*What is expected:*
Give every entry below again, exactly as written, and skip the images.

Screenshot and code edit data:
________________

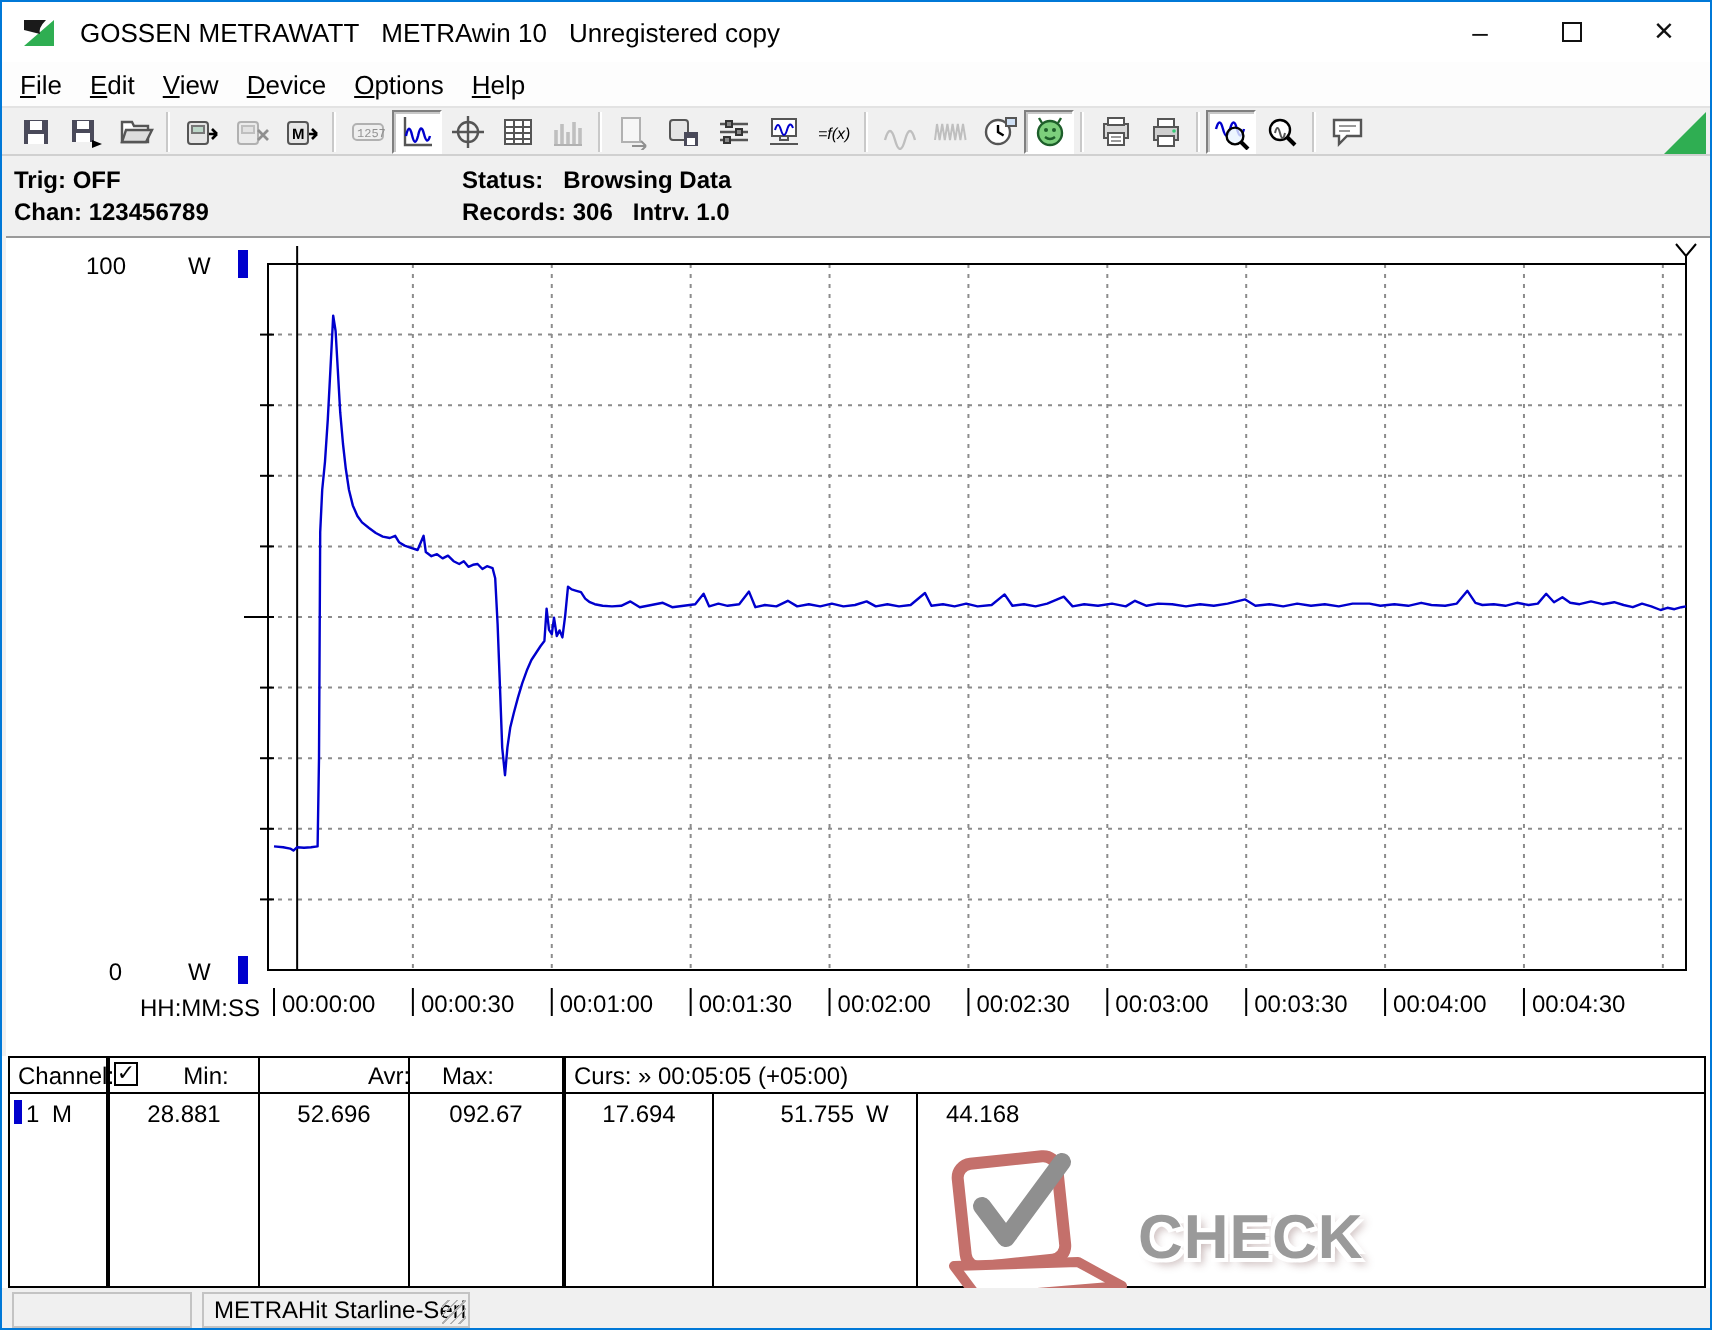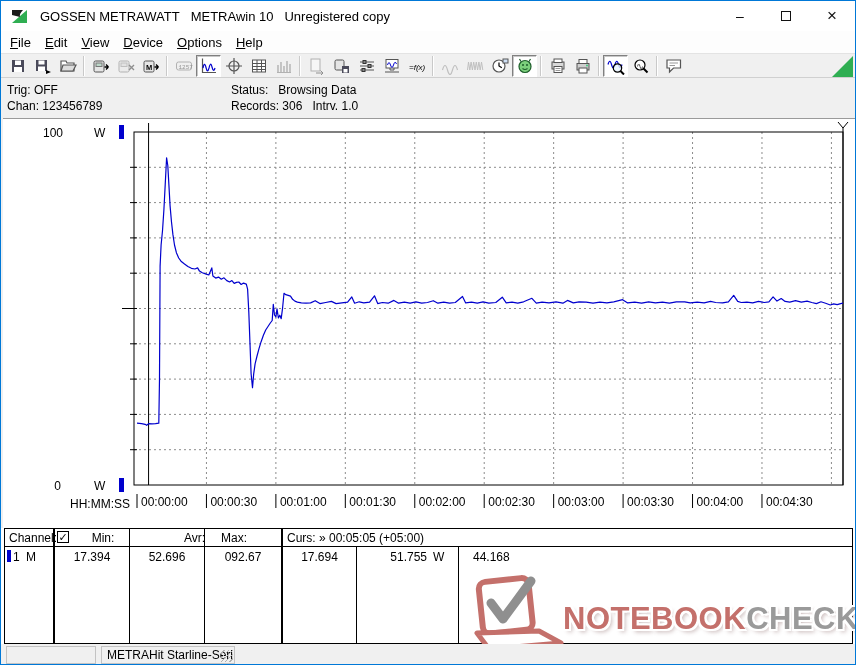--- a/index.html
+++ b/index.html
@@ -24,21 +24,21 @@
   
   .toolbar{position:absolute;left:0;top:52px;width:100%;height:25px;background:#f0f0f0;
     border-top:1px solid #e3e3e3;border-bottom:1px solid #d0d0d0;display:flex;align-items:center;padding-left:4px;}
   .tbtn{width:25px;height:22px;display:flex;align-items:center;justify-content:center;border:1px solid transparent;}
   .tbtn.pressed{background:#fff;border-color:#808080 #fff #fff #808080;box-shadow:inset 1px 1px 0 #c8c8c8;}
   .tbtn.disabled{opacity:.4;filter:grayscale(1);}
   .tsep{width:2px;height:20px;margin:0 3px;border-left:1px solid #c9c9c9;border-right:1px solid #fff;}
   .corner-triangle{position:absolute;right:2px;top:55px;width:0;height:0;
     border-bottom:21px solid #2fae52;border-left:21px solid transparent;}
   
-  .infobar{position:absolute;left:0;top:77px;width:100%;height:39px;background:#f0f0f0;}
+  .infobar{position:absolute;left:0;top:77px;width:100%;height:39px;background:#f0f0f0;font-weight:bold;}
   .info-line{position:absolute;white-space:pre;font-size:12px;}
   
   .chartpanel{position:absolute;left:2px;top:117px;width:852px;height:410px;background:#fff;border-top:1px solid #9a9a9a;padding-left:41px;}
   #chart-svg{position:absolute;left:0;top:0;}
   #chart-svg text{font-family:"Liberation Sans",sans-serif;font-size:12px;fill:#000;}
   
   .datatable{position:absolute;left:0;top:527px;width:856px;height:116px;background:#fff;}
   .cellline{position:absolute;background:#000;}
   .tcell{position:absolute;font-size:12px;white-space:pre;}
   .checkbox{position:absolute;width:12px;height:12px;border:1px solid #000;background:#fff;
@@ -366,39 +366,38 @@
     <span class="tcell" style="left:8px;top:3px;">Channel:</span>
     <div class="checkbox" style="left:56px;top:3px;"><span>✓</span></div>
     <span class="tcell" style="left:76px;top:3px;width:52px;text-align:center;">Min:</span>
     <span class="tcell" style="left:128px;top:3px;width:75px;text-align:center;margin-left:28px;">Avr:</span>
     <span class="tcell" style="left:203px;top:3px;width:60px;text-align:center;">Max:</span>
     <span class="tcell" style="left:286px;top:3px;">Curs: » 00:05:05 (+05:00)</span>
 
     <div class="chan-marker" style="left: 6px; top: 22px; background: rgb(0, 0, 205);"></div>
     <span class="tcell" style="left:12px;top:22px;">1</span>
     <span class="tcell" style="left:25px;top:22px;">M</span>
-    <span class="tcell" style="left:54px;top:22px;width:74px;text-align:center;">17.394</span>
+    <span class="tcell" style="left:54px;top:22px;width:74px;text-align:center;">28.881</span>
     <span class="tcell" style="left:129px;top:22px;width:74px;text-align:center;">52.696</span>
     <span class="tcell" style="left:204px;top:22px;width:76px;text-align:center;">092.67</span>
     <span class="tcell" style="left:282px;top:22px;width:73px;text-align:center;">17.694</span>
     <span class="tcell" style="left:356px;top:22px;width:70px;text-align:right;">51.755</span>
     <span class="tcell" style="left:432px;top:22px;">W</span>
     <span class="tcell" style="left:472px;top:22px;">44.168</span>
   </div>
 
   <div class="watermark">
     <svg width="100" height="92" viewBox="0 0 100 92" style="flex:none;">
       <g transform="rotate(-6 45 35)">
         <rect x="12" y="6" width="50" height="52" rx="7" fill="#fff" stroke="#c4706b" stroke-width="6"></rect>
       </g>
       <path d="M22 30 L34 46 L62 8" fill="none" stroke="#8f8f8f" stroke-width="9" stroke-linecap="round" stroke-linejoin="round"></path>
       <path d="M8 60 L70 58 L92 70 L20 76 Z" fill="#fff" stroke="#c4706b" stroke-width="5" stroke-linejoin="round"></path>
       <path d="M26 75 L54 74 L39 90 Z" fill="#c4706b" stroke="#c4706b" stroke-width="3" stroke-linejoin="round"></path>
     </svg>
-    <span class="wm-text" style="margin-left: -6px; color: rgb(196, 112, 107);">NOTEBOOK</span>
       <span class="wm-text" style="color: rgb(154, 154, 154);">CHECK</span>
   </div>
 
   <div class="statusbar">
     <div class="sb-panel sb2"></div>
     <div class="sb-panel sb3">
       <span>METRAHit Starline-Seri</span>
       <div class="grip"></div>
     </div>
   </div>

________________

*Your response:*
--- a/index.html
+++ b/index.html
@@ -24,21 +24,21 @@
   
   .toolbar{position:absolute;left:0;top:52px;width:100%;height:25px;background:#f0f0f0;
     border-top:1px solid #e3e3e3;border-bottom:1px solid #d0d0d0;display:flex;align-items:center;padding-left:4px;}
   .tbtn{width:25px;height:22px;display:flex;align-items:center;justify-content:center;border:1px solid transparent;}
   .tbtn.pressed{background:#fff;border-color:#808080 #fff #fff #808080;box-shadow:inset 1px 1px 0 #c8c8c8;}
   .tbtn.disabled{opacity:.4;filter:grayscale(1);}
   .tsep{width:2px;height:20px;margin:0 3px;border-left:1px solid #c9c9c9;border-right:1px solid #fff;}
   .corner-triangle{position:absolute;right:2px;top:55px;width:0;height:0;
     border-bottom:21px solid #2fae52;border-left:21px solid transparent;}
   
-  .infobar{position:absolute;left:0;top:77px;width:100%;height:39px;background:#f0f0f0;}
+  .infobar{position:absolute;left:0;top:77px;width:100%;height:39px;background:#f0f0f0;font-weight:bold;}
   .info-line{position:absolute;white-space:pre;font-size:12px;}
   
   .chartpanel{position:absolute;left:2px;top:117px;width:852px;height:410px;background:#fff;border-top:1px solid #9a9a9a;padding-left:41px;}
   #chart-svg{position:absolute;left:0;top:0;}
   #chart-svg text{font-family:"Liberation Sans",sans-serif;font-size:12px;fill:#000;}
   
   .datatable{position:absolute;left:0;top:527px;width:856px;height:116px;background:#fff;}
   .cellline{position:absolute;background:#000;}
   .tcell{position:absolute;font-size:12px;white-space:pre;}
   .checkbox{position:absolute;width:12px;height:12px;border:1px solid #000;background:#fff;
@@ -366,39 +366,38 @@
     <span class="tcell" style="left:8px;top:3px;">Channel:</span>
     <div class="checkbox" style="left:56px;top:3px;"><span>✓</span></div>
     <span class="tcell" style="left:76px;top:3px;width:52px;text-align:center;">Min:</span>
     <span class="tcell" style="left:128px;top:3px;width:75px;text-align:center;margin-left:28px;">Avr:</span>
     <span class="tcell" style="left:203px;top:3px;width:60px;text-align:center;">Max:</span>
     <span class="tcell" style="left:286px;top:3px;">Curs: » 00:05:05 (+05:00)</span>
 
     <div class="chan-marker" style="left: 6px; top: 22px; background: rgb(0, 0, 205);"></div>
     <span class="tcell" style="left:12px;top:22px;">1</span>
     <span class="tcell" style="left:25px;top:22px;">M</span>
-    <span class="tcell" style="left:54px;top:22px;width:74px;text-align:center;">17.394</span>
+    <span class="tcell" style="left:54px;top:22px;width:74px;text-align:center;">28.881</span>
     <span class="tcell" style="left:129px;top:22px;width:74px;text-align:center;">52.696</span>
     <span class="tcell" style="left:204px;top:22px;width:76px;text-align:center;">092.67</span>
     <span class="tcell" style="left:282px;top:22px;width:73px;text-align:center;">17.694</span>
     <span class="tcell" style="left:356px;top:22px;width:70px;text-align:right;">51.755</span>
     <span class="tcell" style="left:432px;top:22px;">W</span>
     <span class="tcell" style="left:472px;top:22px;">44.168</span>
   </div>
 
   <div class="watermark">
     <svg width="100" height="92" viewBox="0 0 100 92" style="flex:none;">
       <g transform="rotate(-6 45 35)">
         <rect x="12" y="6" width="50" height="52" rx="7" fill="#fff" stroke="#c4706b" stroke-width="6"></rect>
       </g>
       <path d="M22 30 L34 46 L62 8" fill="none" stroke="#8f8f8f" stroke-width="9" stroke-linecap="round" stroke-linejoin="round"></path>
       <path d="M8 60 L70 58 L92 70 L20 76 Z" fill="#fff" stroke="#c4706b" stroke-width="5" stroke-linejoin="round"></path>
       <path d="M26 75 L54 74 L39 90 Z" fill="#c4706b" stroke="#c4706b" stroke-width="3" stroke-linejoin="round"></path>
     </svg>
-    <span class="wm-text" style="margin-left: -6px; color: rgb(196, 112, 107);">NOTEBOOK</span>
       <span class="wm-text" style="color: rgb(154, 154, 154);">CHECK</span>
   </div>
 
   <div class="statusbar">
     <div class="sb-panel sb2"></div>
     <div class="sb-panel sb3">
       <span>METRAHit Starline-Seri</span>
       <div class="grip"></div>
     </div>
   </div>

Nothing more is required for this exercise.